Six nouvelles espèces de wētā découvertes en Nouvelle-Zélande, alors que leur habitat disparaît lentement | Nouvelle-Zélande

Six nouvelles espèces alpines de l’insecte le plus inhabituel et le plus aimé de Nouvelle-Zélande – le wētā – ont été découvertes, mais c’est une victoire douce-amère, avec une autre recherche décrivant la menace que représente le réchauffement climatique pour leur habitat de montagne enneigée.

Les wētā appartiennent au même groupe d’insectes que les grillons et les sauterelles, et il existe entre 70 et 100 espèces de wētā endémiques à la Nouvelle-Zélande. Ils sont sans ailes et nocturnes, et certains, dont le wētāpunga, sont parmi les insectes les plus lourds du monde – comparables au poids d’un moineau.

Les forêts, les prairies, les grottes et les terrains alpins grouillaient autrefois de wētā, mais leurs populations ont souffert de l’introduction de ravageurs étrangers et du déclin croissant de l’habitat dû à l’élevage laitier. Seize des espèces wētā de Nouvelle-Zélande sont en danger et les autres sont classées comme menacées ou en voie de disparition.

Aujourd’hui, le réchauffement climatique accélère leur déclin, en particulier pour les insaisissables wētā alpins qui vivent dans les montagnes – un terrain qui disparaît progressivement et s’isole.

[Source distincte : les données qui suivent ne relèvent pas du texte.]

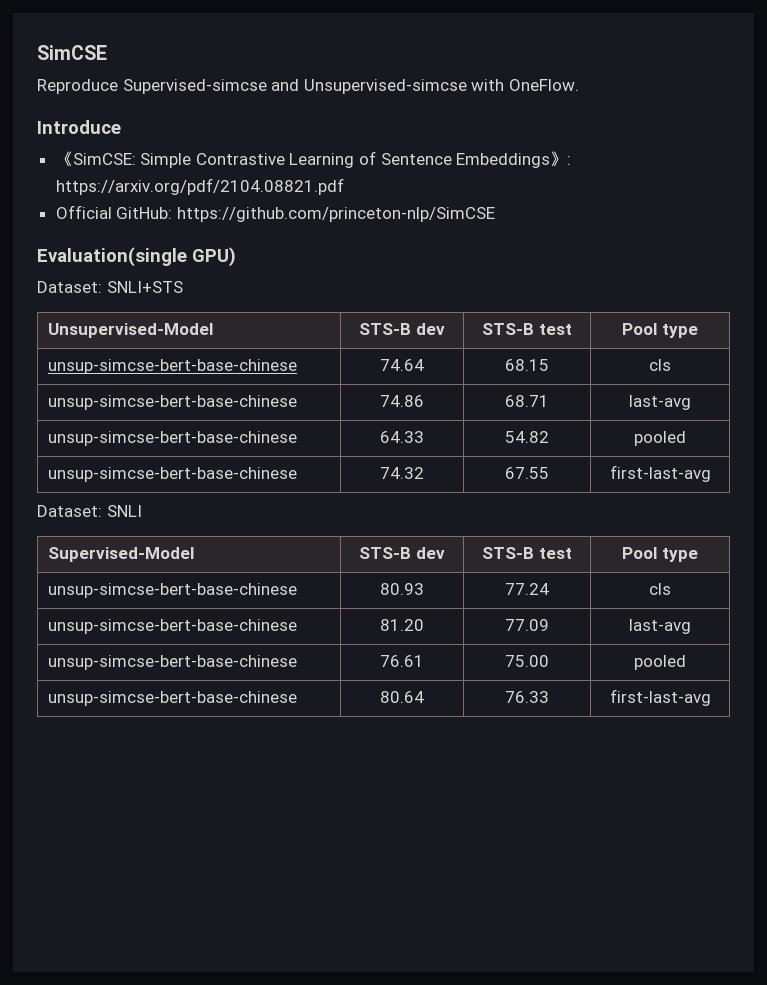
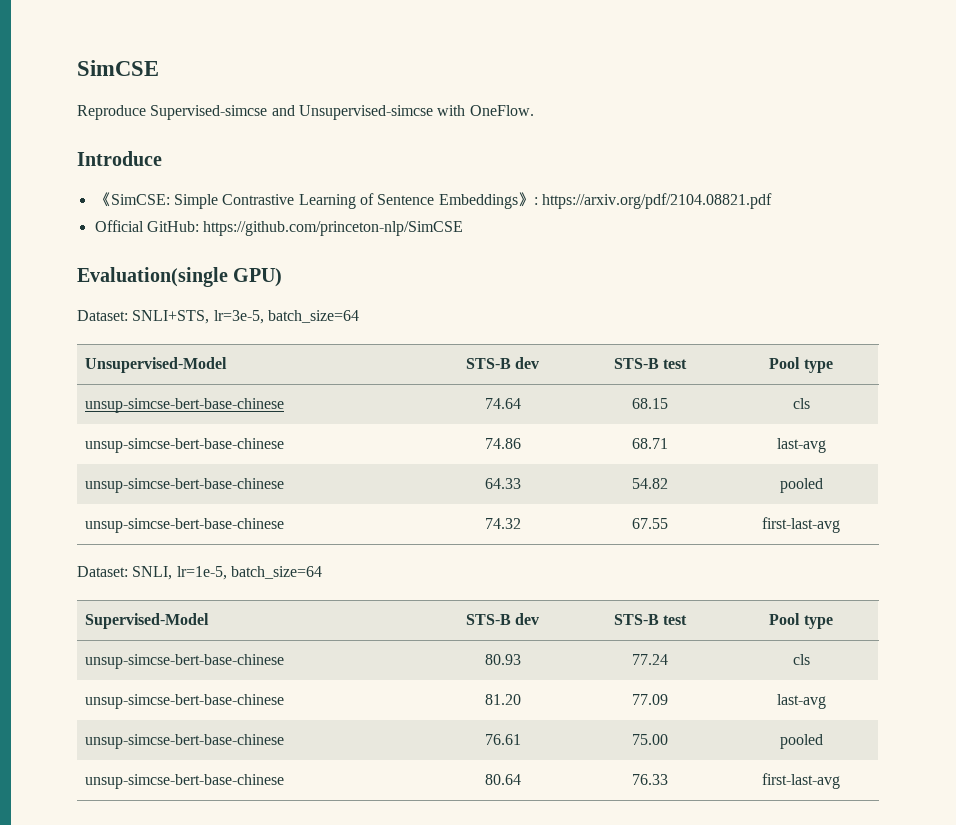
[106,281,183,293] SNLI+STS -> [132,310,359,324] SNLI+STS, lr=3e-5, batch_size=64
[106,505,142,517] SNLI -> [132,566,322,580] SNLI, lr=1e-5, batch_size=64

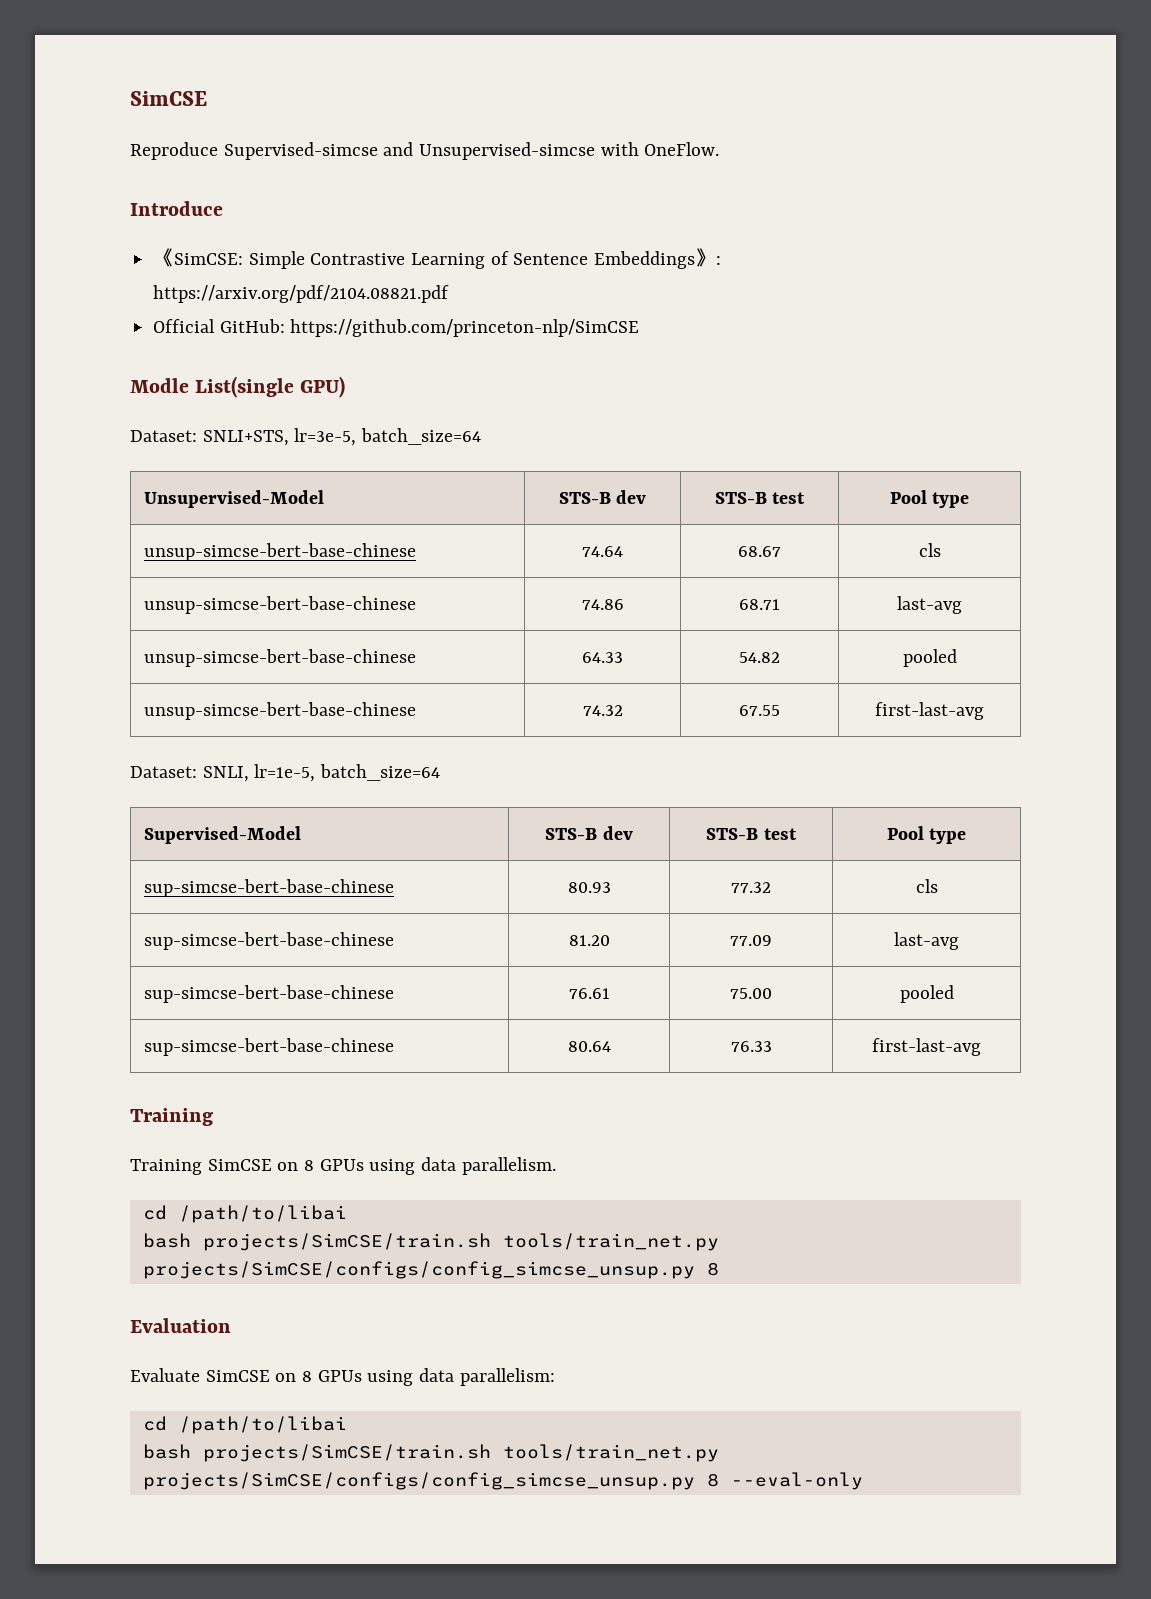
[77,267,228,287] Evaluation(single -> [130,376,295,398] Modle List(single
[632,398,668,409] 68.15 -> [738,546,781,557] 68.67
[84,654,284,669] unsup-simcse-bert-base-chinese -> [144,879,395,897] sup-simcse-bert-base-chinese
[632,654,668,665] [792,654,810,665] [84,694,284,709] 77.24 | cls // unsup-simcse-bert-base-chinese -> [731,882,771,893] [915,879,938,893] [144,932,395,950] 77.32 | cls // sup-simcse-bert-base-chinese
[84,734,284,749] unsup-simcse-bert-base-chinese -> [144,985,395,1003] sup-simcse-bert-base-chinese
[84,774,284,789] unsup-simcse-bert-base-chinese -> [144,1038,395,1056] sup-simcse-bert-base-chinese
(840, 781) none -> [130,1108,213,1126] [130,1157,556,1175] [142,1205,347,1223] [142,1233,719,1251] [142,1261,719,1279] [130,1318,231,1333] [130,1368,555,1386] [142,1416,347,1434] [142,1444,719,1462] [142,1472,863,1490] // Training // Training SimCSE on 8 GPUs using data parallelism. // cd /path/to/libai // bash projects/SimCSE/train.sh tools/train_net.py projects/SimCSE/configs/config_simcse_unsup.py 8 // Evaluation // Evaluate SimCSE on 8 GPUs using data parallelism: // cd /path/to/libai // bash projects/SimCSE/train.sh tools/train_net.py projects/SimCSE/configs/config_simcse_unsup.py 8 --eval-only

“Nous savions qu’il y avait des wētā là-haut en haute altitude, mais la description de leur variation n’a jamais été faite, car même si nous savions qu’ils étaient là, ils ne recevaient pas beaucoup d’observations”, a déclaré Steve Trewick, de l’Université Massey. écologiste et spécialiste du wētā.

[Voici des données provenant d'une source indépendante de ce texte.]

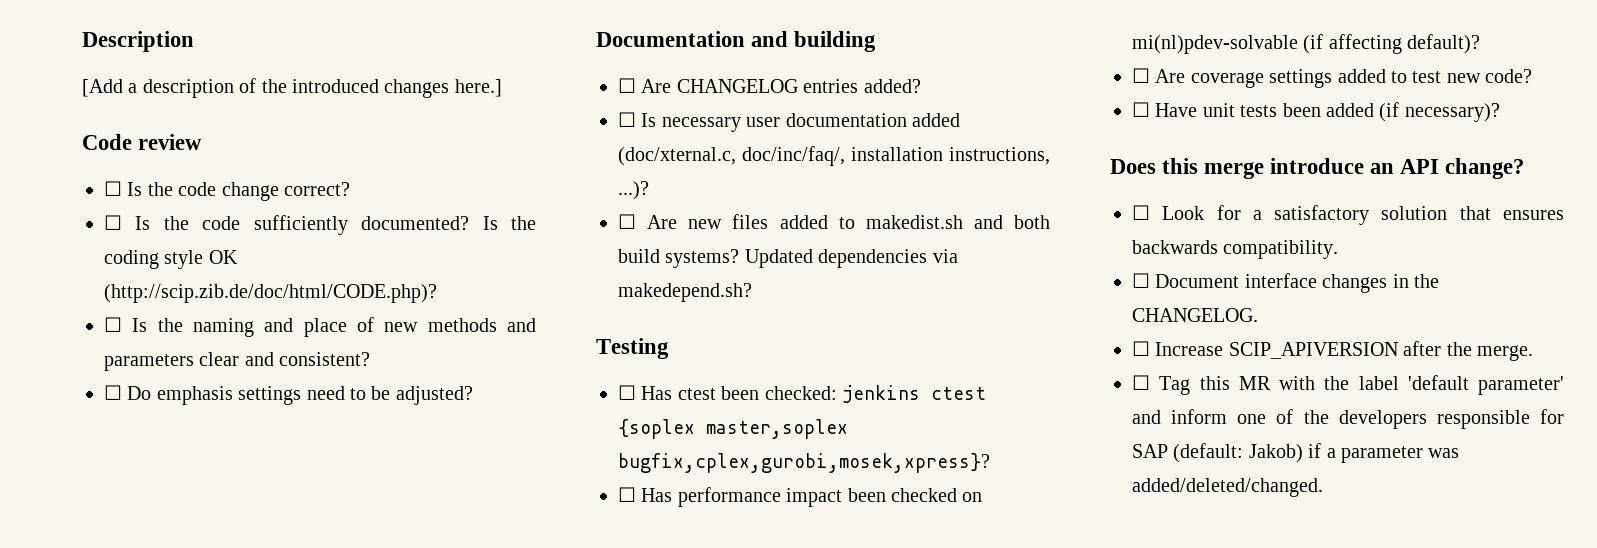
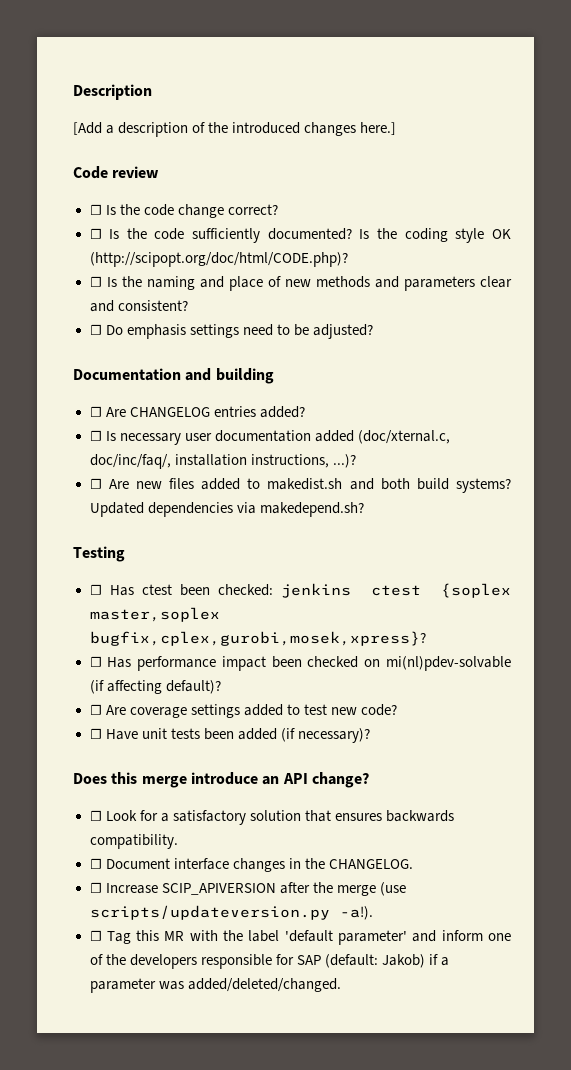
[104,284,437,303] (http://scip.zib.de/doc/html/CODE.php)? -> [89,252,348,267] (http://scipopt.org/doc/html/CODE.php)?
[1477,345,1533,361] merge. -> [336,882,406,896] [89,905,373,920] merge (use scripts/updateversion.py -a!).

Les wētā alpins sont agiles (l’un est surnommé la puce du mont Cook, malgré sa taille beaucoup plus grande) et ont une capacité impressionnante à se geler solidement pendant les rudes mois d’hiver avant de dégeler à nouveau au printemps.

Mais dans l’excitation de la découverte “fantastique” vient une sombre prise de conscience : “maintenant nous savons qu’ils sont là et nous pouvons nous asseoir et les regarder disparaître”, a déclaré Trewick. “Nous découvrons encore ce que nous avons, et en même temps que nous découvrons cela, nous savons que la biodiversité est plus menacée que jamais”, a-t-il déclaré, ajoutant que les habitats alpins étaient en tête de liste des destructions.

Le dernier rapport du Groupe d’experts intergouvernemental sur l’évolution du climat (GIEC) a révélé qu’il était désormais “presque inévitable” que les températures dépassent 1,5 ° C – le niveau au-dessus duquel de nombreux effets de la dégradation du climat deviendront irréversibles.

Un article que Trewick a aidé à écrire, publié dans la Royal Society, examine le changement climatique et les insectes alpins, y compris le cousin du wētā, la sauterelle. Elle montre que le réchauffement climatique menace gravement l’environnement alpin, ce qui aura des conséquences dévastatrices pour la biodiversité.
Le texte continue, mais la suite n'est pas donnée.